HPC

A Brief Introduction of the New NVIDIA Tesla V100

June 15, 2017

8 min read

Almost one year after the announcement of the Tesla Pascal P100, NVIDIA has outdone themselves once again and announced the amazing Tesla Volta V100. The new GPU was announced at the 2017 GPU Technology Conference held in San Jose, California. NVIDIA CEO Jen-Hsun Huang made the announcement during the keynote with the claim that the V100 is the most advanced data center GPU ever built. This claim is backed up with $3 billion in research and development costs, huge performance leaps on paper, and proclaimed key compute features for the V100 which include:

New Streaming Multiprocessor (SM) Architecture Optimized for Deep Learning Volta features a major new redesign of the SM processor architecture that is at the center of the GPU.
Second-Generation NVLink™ The second generation of NVIDIA’s NVLink high-speed interconnect delivers higher bandwidth, more links, and improved scalability for multi-GPU and multi-GPU/CPU system configurations.
HBM2 Memory: Faster, Higher Efficiency Volta’s highly tuned 16GB HBM2 memory subsystem delivers 900 GB/sec peak memory bandwidth.
Volta Multi-Process Service Volta Multi-Process Service (MPS) is a new feature of the Volta GV100 architecture providing hardware acceleration of critical components of the CUDA MPS server, enabling improved performance, isolation, and better quality of service (QoS) for multiple compute applications sharing the GPU.
Enhanced Unified Memory and Address Translation Services GV100 Unified Memory technology in Volta GV100 includes new access counters to allow more accurate migration of memory pages to the processor that accesses the pages most frequently, improving efficiency for accessing memory ranges shared between processors.
Cooperative Groups and New Cooperative Launch APIs Cooperative Groups is a new programming model introduced in CUDA 9 for organizing groups of communicating threads.
Maximum Performance and Maximum Efficiency Modes In Maximum Performance mode, the Tesla V100 accelerator will operate unconstrained up to its TDP (Thermal Design Power) level of 300W to accelerate applications that require the fastest computational speed and highest data throughput.
Volta Optimized Software New versions of deep learning frameworks such as Caffe2, MXNet, CNTK, TensorFlow, and others harness the performance of Volta to deliver dramatically faster training times and higher multi-node training performance.

The Volta V100 comes with an 815-square millimeter GPU die size compared to the Pascal die size of 610 square millimeters.
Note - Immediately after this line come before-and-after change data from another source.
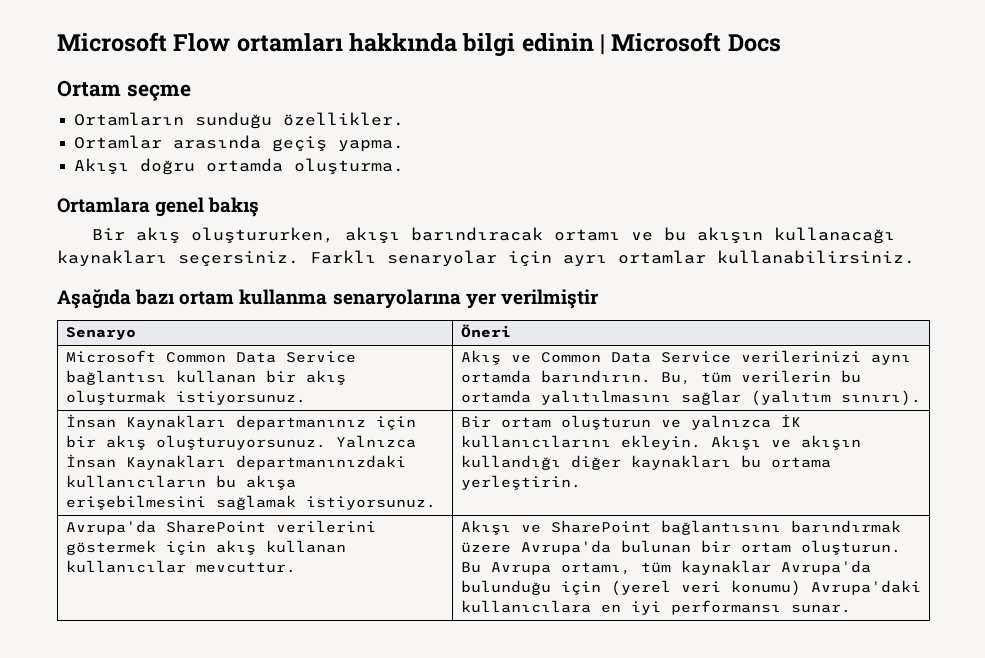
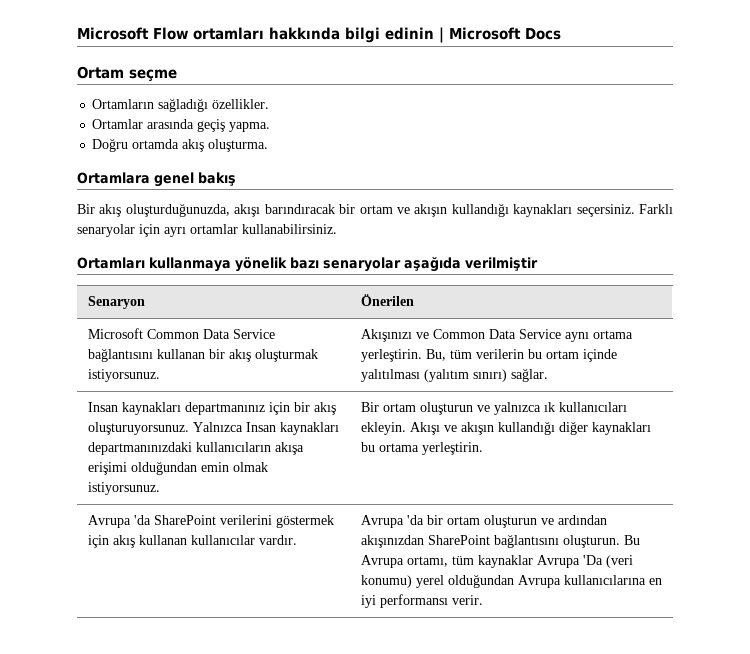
- Ortamların sunduğu özellikler.
+ Ortamların sağladığı özellikler.
- Akışı doğru ortamda oluşturma.
+ Doğru ortamda akış oluşturma.
- Bir akış oluştururken, akışı barındıracak ortamı ve bu akışın kullanacağı kaynakları seçersiniz.
+ Bir akış oluşturduğunuzda, akışı barındıracak bir ortam ve akışın kullandığı kaynakları seçersiniz.
- Aşağıda bazı ortam kullanma senaryolarına yer verilmiştir
+ Ortamları kullanmaya yönelik bazı senaryolar aşağıda verilmiştir
- Senaryo | Öneri
+ Senaryon | Önerilen
- Microsoft Common Data Service bağlantısı kullanan bir akış oluşturmak istiyorsunuz. | Akış ve Common Data Service verilerinizi aynı ortamda barındırın. Bu, tüm verilerin bu ortamda yalıtılmasını sağlar (yalıtım sınırı).
- İnsan Kaynakları departmanınız için bir akış oluşturuyorsunuz. Yalnızca İnsan Kaynakları departmanınızdaki kullanıcıların bu akışa erişebilmesini sağlamak istiyorsunuz. | Bir ortam oluşturun ve yalnızca İK kullanıcılarını ekleyin. Akışı ve akışın kullandığı diğer kaynakları bu ortama yerleştirin.
+ Microsoft Common Data Service bağlantısını kullanan bir akış oluşturmak istiyorsunuz. | Akışınızı ve Common Data Service aynı ortama yerleştirin. Bu, tüm verilerin bu ortam içinde yalıtılması (yalıtım sınırı) sağlar.
+ Insan kaynakları departmanınız için bir akış oluşturuyorsunuz. Yalnızca Insan kaynakları departmanınızdaki kullanıcıların akışa erişimi olduğundan emin olmak istiyorsunuz. | Bir ortam oluşturun ve yalnızca ık kullanıcıları ekleyin. Akışı ve akışın kullandığı diğer kaynakları bu ortama yerleştirin.
- Avrupa'da SharePoint verilerini göstermek için akış kullanan kullanıcılar mevcuttur. | Akışı ve SharePoint bağlantısını barındırmak üzere Avrupa'da bulunan bir ortam oluşturun. Bu Avrupa ortamı, tüm kaynaklar Avrupa'da bulunduğu için (yerel veri konumu) Avrupa'daki kullanıcılara en iyi performansı sunar.
+ Avrupa 'da SharePoint verilerini göstermek için akış kullanan kullanıcılar vardır. | Avrupa 'da bir ortam oluşturun ve ardından akışınızdan SharePoint bağlantısını oluşturun. Bu Avrupa ortamı, tüm kaynaklar Avrupa 'Da (veri konumu) yerel olduğundan Avrupa kullanıcılarına en iyi performansı verir.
This pretty much makes the V100 house one of the largest GPU chips ever created. The V100 also comes with the boosted NVIDIA NVLink 2.0 Technology. We previously covered NVLink before and its GPU to CPU connectivity. The basic run down is that NVLink 2.0 provides higher interconnected speed between GPUs, increased number of links, and more scalability compared to the first version of NVLink. According to NVIDIA, NVLink 2.0 will provide speeds up to 300GB/s compared to the 160GB/s that “1.0” provides. An incredible speed increase that is sure to get NVLink users excited.

To show how much of a powerhouse the V100 will be let’s compare some numbers. The V100 will contain 21.1 billion transistors, which are something like mini processing cores, compared to the Tesla P100 with 15.3 billion transistors, and the Tesla M40 with 8 billion. The V100 also has up to 5120 usable cores compared to the tesla P100 with 3584 usable cores, that’s a 42% increase! The specification differences can be seen through our comparison chart below:

Tesla Product	Tesla K40	Tesla M40	Tesla P100	Tesla V100
GPU	GK180 (Kepler)	GM200 (Maxwell)	GP100 (Pascal)	GV100 (Volta)
SMs	15	24	56	80
TPCs	15	24	28	40
FP32 Cores / SM	192	128	64	64
FP32 Cores / GPU	2880	3072	3584	5120
FP64 Cores / SM	64	4	32	32
FP64 Cores / GPU	960	96	1792	2560
Tensor Cores / SM	NA	NA	NA	8
Tensor Cores / GPU	NA	NA	NA	640
GPU Boost Clock	810/875 MHz	1114 MHz	1480 MHz	1455 MHz
Peak FP32 TFLOP/s*	5.04	6.8	10.6	15
Peak FP64 TFLOP/s*	1.68	.21	5.3	7.5
Peak Tensor Core TFLOP/s*	NA	NA	NA	120
Texture Units	240	192	224	320
Memory Interface	384-bit GDDR5	384-bit GDDR5	4096-bit HBM2	4096-bit HBM2
Memory Size	Up to 12 GB	Up to 24 GB	16 GB	16 GB
L2 Cache Size	1536 KB	3072 KB	4096 KB	6144 KB
Shared Memory Size / SM	16 KB/32 KB/48 KB	96 KB	64 KB	Configurable up to 96 KB
Register File Size / SM	256 KB	256 KB	256 KB	256KB
Register File Size / GPU	3840 KB	6144 KB	14336 KB	20480 KB
TDP	235 Watts	250 Watts	300 Watts	300 Watts
Transistors	7.1 billion	8 billion	15.3 billion	21.1 billion
GPU Die Size	551 mm²	601 mm²	610 mm²	815 mm²
Manufacturing Process	28 nm	28 nm	16 nm FinFET+	12 nm FFN

To note, this chart is a comparison of prominent NVIDIA Tesla GPUs from the past five years. Based on the numbers alone, it seems NVIDIA's technology is advancing at an incredible speed to match some of today's compute intensive workloads.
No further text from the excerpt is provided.